Serotonin (5-hydroxytryptamine, 5-HT) is a biogenic monoamine neurotransmitter that activates a large family of receptors in the G protein-coupled (5-HT_{1A,1B,1D,1E,1F}, 5-HT_2A,2B,2C, 5-HT₄, 5-HT_5A,5B, 5-HT₆, 5-HT₇) and ligand-gated ion channel (5-HT₃) structural families.^20,89 A few cases of elevated IOP or angle-closure glaucoma have been reported in patients treated with selective serotonin reuptake inhibitors (SSRIs) which increase serotonin neurotransmission, suggesting a potential role for antagonists.⁹⁰ Interestingly, preclinical studies indicated that topically applied 5-HT₂ agonists, but not 5-HT_1A agonists or 5-HT₂ antagonists, effectively reduced the IOP of ocular normotensive and hypertensive cynomolgus monkeys.^91,92 A 5-HT_2A,2B,2C receptor partial agonist, R-DOI (R-2,5-dimethoxy-4-iodoamphetamine), lowered IOP of cynomolgus monkeys primarily by a mechanism of increasing uveoscleral outflow, but also caused a small increase in aqueous humor formation.^92,93 R-DOI is a LSD (lysergic acid diethylamide)-like hallucinogen whose psychedelic effects are mediated by the 5-HT_2A receptor.^89,94 Studies indicate that serotonin receptor regulation and signal transduction pathways are diverse and complex.⁸⁹ For example, multiple scaffolding proteins and kinases regulate 5-HT_2A receptor function, and both agonists and some antagonists induce receptor down-regulation.^94,95 Therefore, 5-HT₂ agonists and antagonists have been proposed for IOP reduction. Some potential development obstacles pertaining to efficacy and adverse effects may be a lack of selectivity for the targeted serotonin receptor subtype and activity at non-serotonin receptors.

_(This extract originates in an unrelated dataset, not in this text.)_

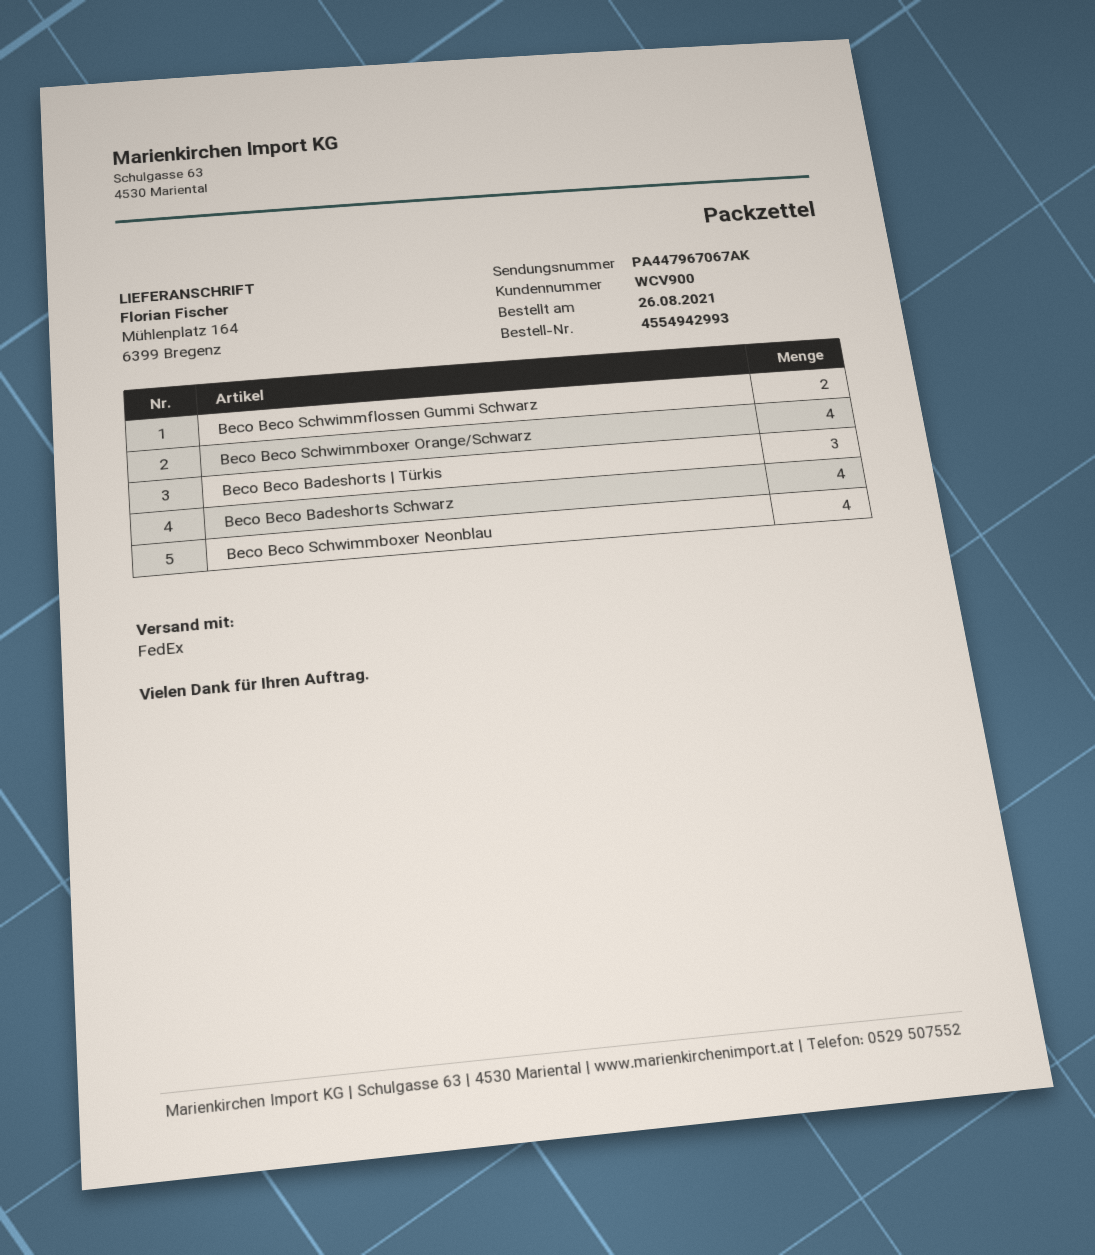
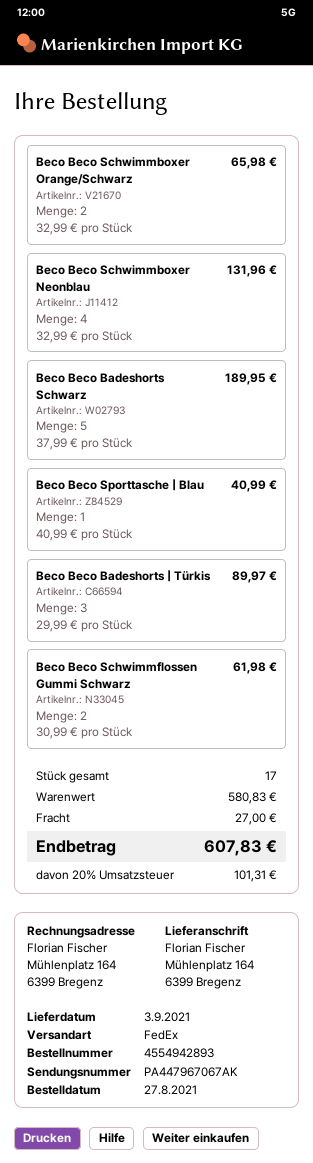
order number: 4554942993 -> 4554942893
order date: 2021-08-26 -> 2021-08-27
Beco Beco Schwimmboxer Orange/Schwarz: 4 -> 2
Beco Beco Badeshorts Schwarz: 4 -> 5
Beco Beco Sporttasche | Blau: none -> 1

Swedish Orphan Biovitrum (Biovitrum) completed an exploratory Phase IIa clinical trial in 2008 on BVT.28949, a 5-HT_2A receptor antagonist, in glaucoma or ocular hypertensive patients (TrialTroveID: 070502). BVT.28949 (2 or 7 mg/ml dose) twice-daily reduced IOP by 2.3 mm Hg (10%) after 4 weeks of treatment. Similarly, preclinical results of topical once-daily BVT.28949 (10 mM or 50 mM dose at 10 μl volume) showed 1–3 mm Hg reductions in IOP of ocular normotensive cynomolgus monkeys.⁹⁶ No further development of this compound has been reported.

Summary

Medical treatments to lower IOP are important for slowing the progression of glaucoma and delaying vision loss. New technological approaches for treating elevated IOP include siRNA and drug-eluting punctal plugs. The recent focus of new medical treatments for ocular hypertension and glaucoma is on novel targets for increasing aqueous humor outflow, particularly via the trabecular pathway. For first-line medical therapy, the new drug entities are compared to the benchmark standards and must demonstrate equivalent or superior safety and efficacy, as related to IOP reduction. The novel compounds evaluated in clinical trials include an actin polymerization inhibitor, Rho-associated protein kinase inhibitors, adenosine receptor agonists, an angiotensin II type 1 receptor antagonist, cannabinoid receptor agonists, and a serotonin receptor antagonist. Results of the clinical trials to date suggest that these agents may need improvements to meet the safety and efficacy endpoints. Approval for adjunctive therapy is an alternative for compounds that do not achieve first-line status. Promising compounds are efficacious, exhibit favorable benefit-to-risk ratios, and have novel modes of action that are complementary to the marketed glaucoma medications. Although this review focused on IOP reduction and safety, compounds possessing properties that address the underlying disease process are highly desirable.

Acknowledgements

We thank Sean Bullock in the corporate information center for advice on the database searches.

Disclosure

The authors report no conflicts of interest in this work.